PALERMO- Viaggio nei meandri della sanità siciliana. Attesa al Cup di Villa Sofia, a Palermo, per prenotare una visita anestesiologica, mese di settembre inoltrato. Operatrice cortesissima e desolata: “Ne parliamo a dicembre”. Possiamo prenotare per dicembre, allora? “No, nel senso che a dicembre si deve tornare con la prenotazione e si vede”.
Cambio di scenario. Mercoledì 18 ottobre. Alle 14.42 la schermata sul computer dice: indice di sovraffollamento del 180 per cento al pronto soccorso di Villa Sofia. I pazienti devono avere ancora più pazienza. La pratica quotidiana dà la raffigurazione di un mondo che arranca. La cosa è nota, ma non consola saperlo. Le strategie politiche intorno a nomine di manager e commissari accrescono le perplessità di chi osserva dal basso. I sindacati, ovviamente, confermano lo stato d’emergenza.
Emergenza visite
“Nonostante siano state finanziate le prestazioni aggiuntive per recuperare l’arretrato, la situazione delle liste d’attesa è drammatica – dice Giuseppe Bonsignore del Cimo, il sindacato che raccoglie i medici ospedalieri -. L’ultima vicenda gravissima riguarda il reparto di Ortopedia di Villa Sofia che chiude. Dove andranno i malati? Sugli interventi programmati, sulle visite cardiologiche, sulla colonscopia, ci sono persone che aspettano fino a sei mesi”.
“Parliamo delle piante organiche dei pronto soccorso a Palermo – incalza Bonsignore -. Hanno vuoti del quaranta e cinquanta per cento. Nell’area di urgenza, trovi giovani colleghi, senza esperienza, né tutoraggio. Nel frattempo, la politica che fa? Si divide sulle nomine e sui sorteggi…”.
L’urgenza e le attese
“I finanziamenti – dice Francesco Lucchesi, componente della segreteria regionale Cgil, con delega alla Sanità – sono stati dati in un modo che non condividiamo, in parti uguali tra pubblico e privato. Così si svuota la sanità pubblica e si incentivano i malati a ricorrere ai privati. Le liste d’attesa raccontano una catastrofe, giorno per giorno. Ci sono persone che attendono sessanta giorni per una visita urgente. Gli altri, se sono fortunati, se la cavano in cinque mesi”.
Lucchesi fa il punto, pure lui, sui pronto soccorso: “Le porto l’esempio del pronto soccorso di Barcellona Pozzo di Gotto, nel Messinese, che è chiuso da un paio di mesi, per ristrutturazione. Significa che, se sono lì e sto male, devo rivolgermi a Patti o a Milazzo. Ci vuole mezz’ora solo per arrivare, senza contare il traffico. Nelle strutture d’emergenza ci sono due medici, quando va bene”.
Gli anziani ‘sacrificabili’
“Dobbiamo ripensare la Sanità, tutelando gli anziani – dice Pippo Piastra della Uil Fpl -. Ormai sono considerati quasi dei soggetti sacrificabili, anche se nessuno lo ammette. Invece, dovrebbero avere un canale dedicato per l’assistenza, considerando che sono i più fragili”.

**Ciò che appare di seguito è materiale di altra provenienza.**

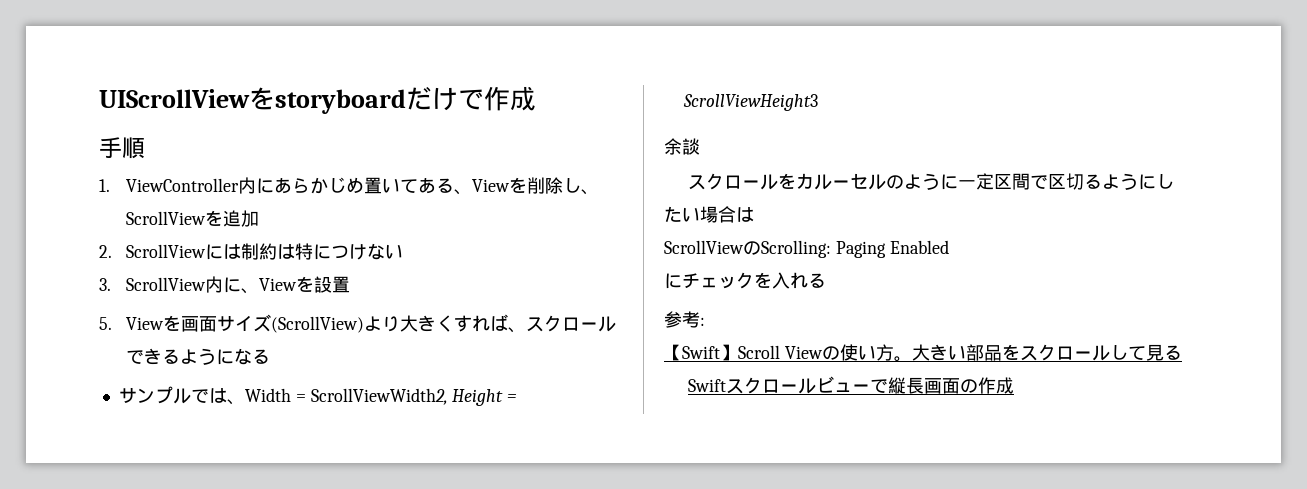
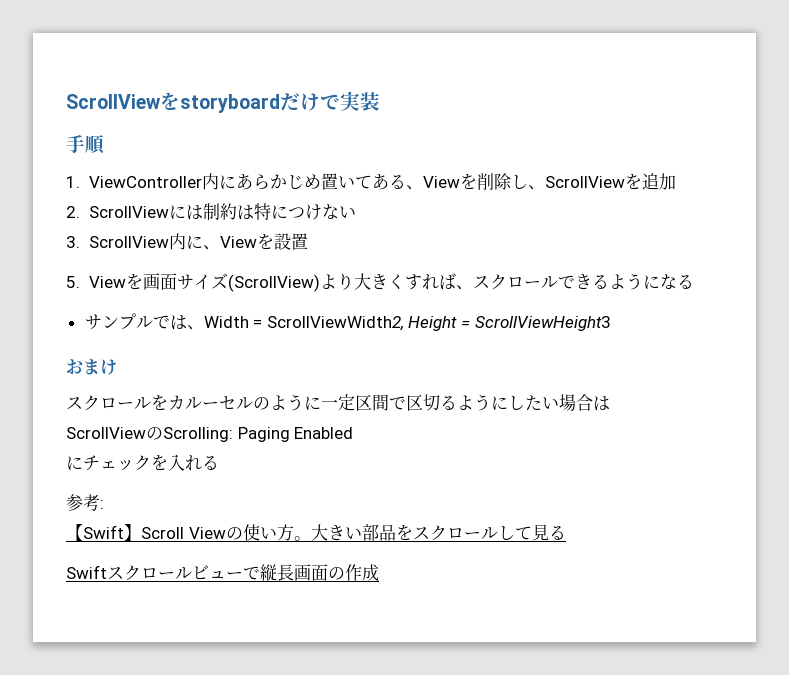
- UIScrollViewをstoryboardだけで作成
+ ScrollViewをstoryboardだけで実装
- 余談
+ おまけ

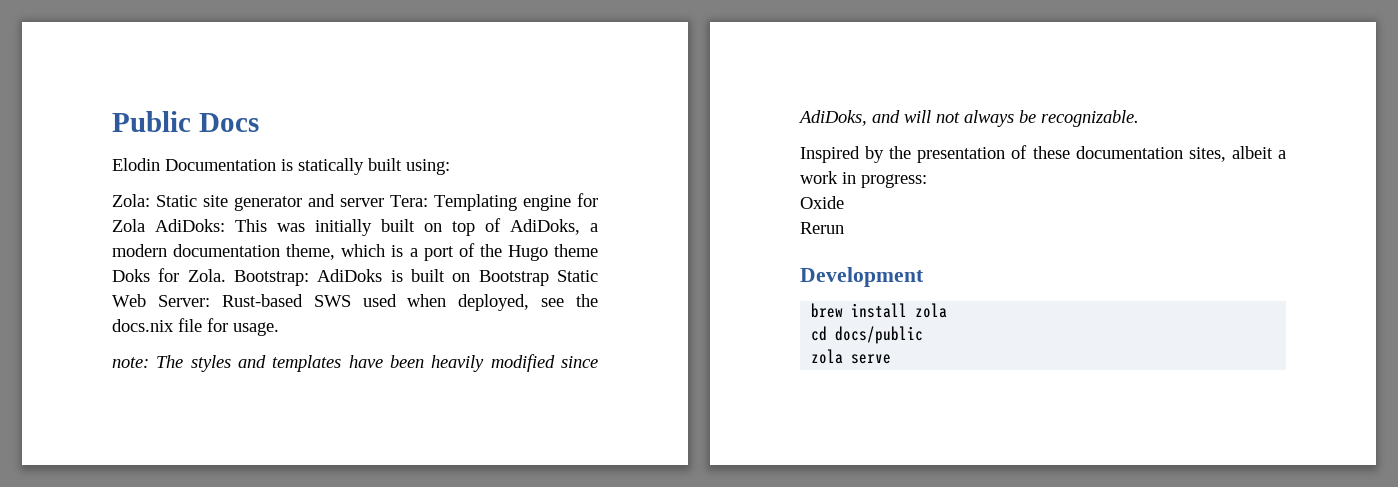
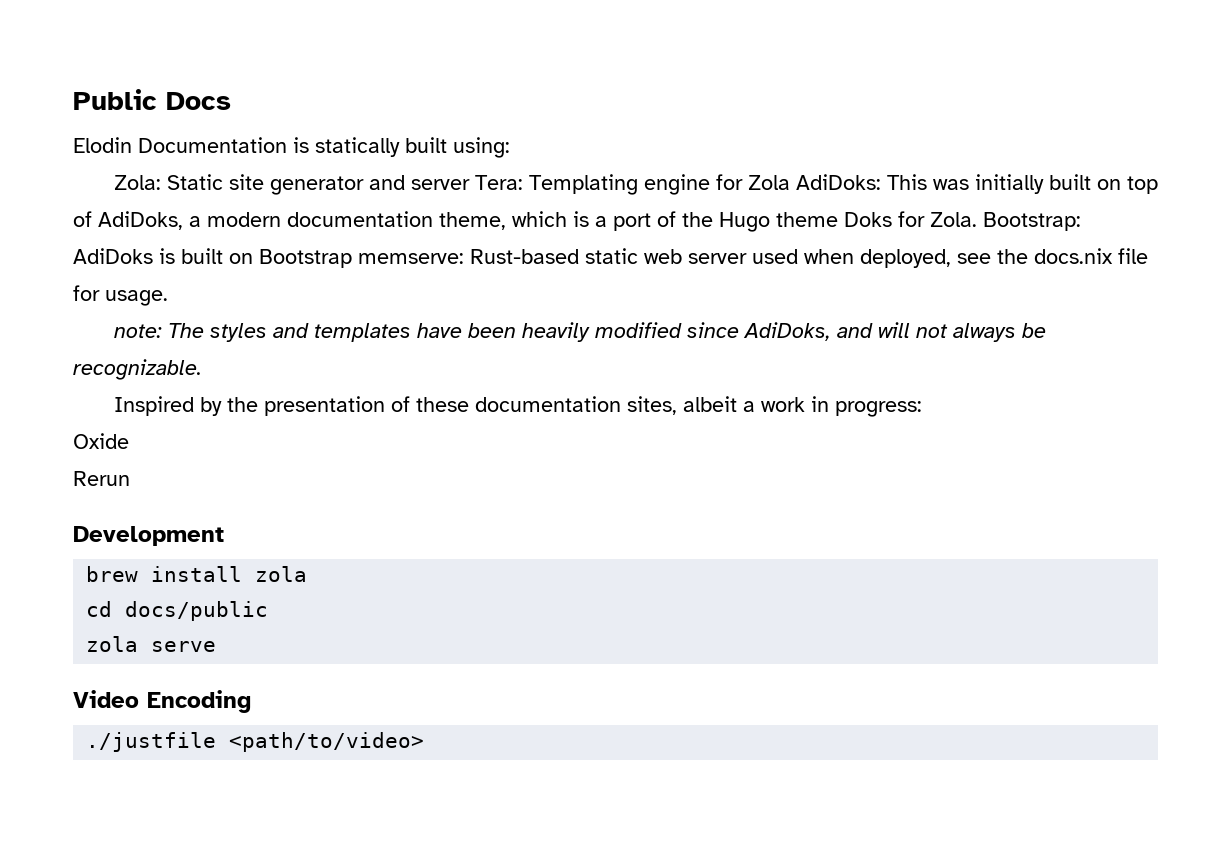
- Bootstrap: AdiDoks is built on Bootstrap Static Web Server: Rust-based SWS used when deployed, see the docs.nix file for usage.
+ Bootstrap: AdiDoks is built on Bootstrap memserve: Rust-based static web server used when deployed, see the docs.nix file for usage.
+ Video Encoding
+ ./justfile <path/to/video>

“Il Covid non ci ha insegnato niente – continua il sindacalista -. La crisi provocata dalla pandemia è come se fosse diventata strutturale. Nel pubblico non rimarrà nessuno, tra i professionisti, e avremo cure soltanto per chi potrà pagarle. Noi, in Sicilia, abbiamo una questione aperta sulla Seus che gestisce l’emergenza-urgenza. Ci sono disagi nei servizi che la governance dovrebbe affrontare. Abbiamo chiesto un incontro”.
I numeri della Sanità
Poco più di un mese fa, un report della Fondazione Gimbe ha fornito numeri inequivocabili. La spesa sanitaria pubblica del nostro Paese nel 2022 si attesta al 6,8% del Pil, sotto di 0,3 punti percentuali rispetto alla alla media europea del 7,1%. Ecco le parole del presidente della Fondazione, Nino Cartabellotta, secondo cui l’Italia “deve al più presto invertire la rotta. Altrimenti sarà l’addio al diritto costituzionale alla tutela della salute”.